### Task goal
After locating "html: none ->" in the listing below, copy that line and each one after it exactly, ending with the line that has "html: <div> <span>English".

### Information given
--- --- ---
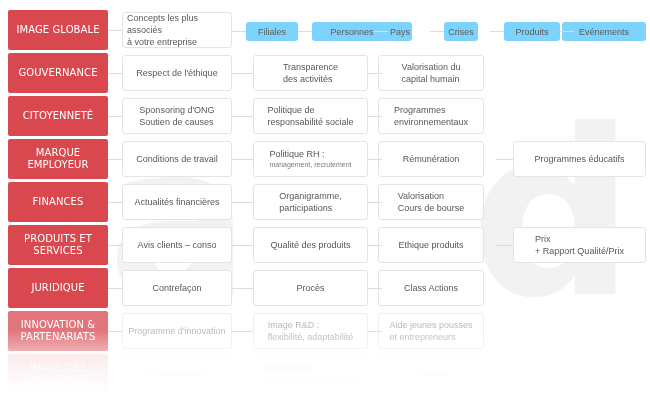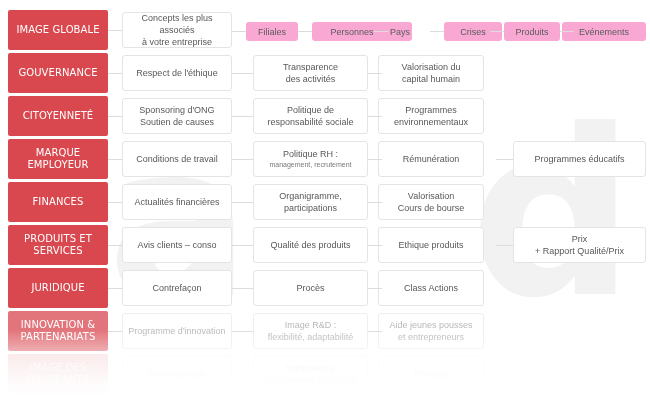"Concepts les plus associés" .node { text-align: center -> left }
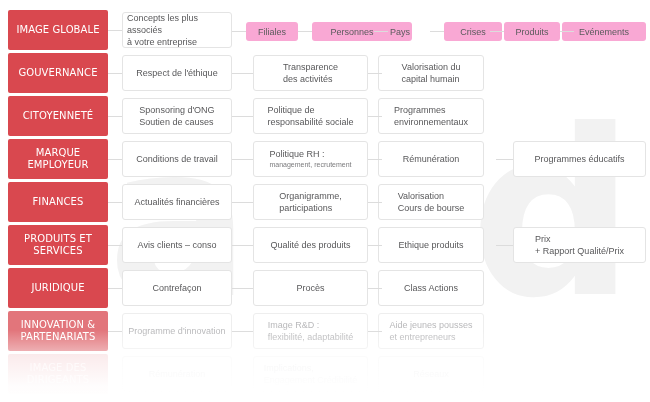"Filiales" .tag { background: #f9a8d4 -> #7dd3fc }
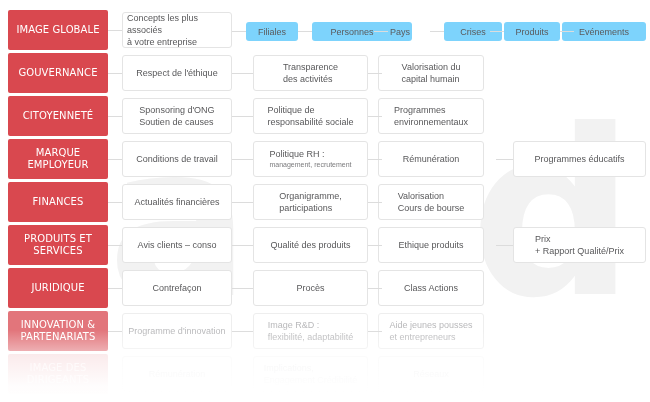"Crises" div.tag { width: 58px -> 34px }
--- --- ---
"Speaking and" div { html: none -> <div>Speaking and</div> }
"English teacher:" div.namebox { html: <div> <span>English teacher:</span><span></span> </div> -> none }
--- --- ---
### Answer to the exercise
"Speaking and" div { html: none -> <div>Speaking and</div> }
"English teacher:" div.namebox { html: <div> <span>English teacher:</span><span></span> </div> -> none }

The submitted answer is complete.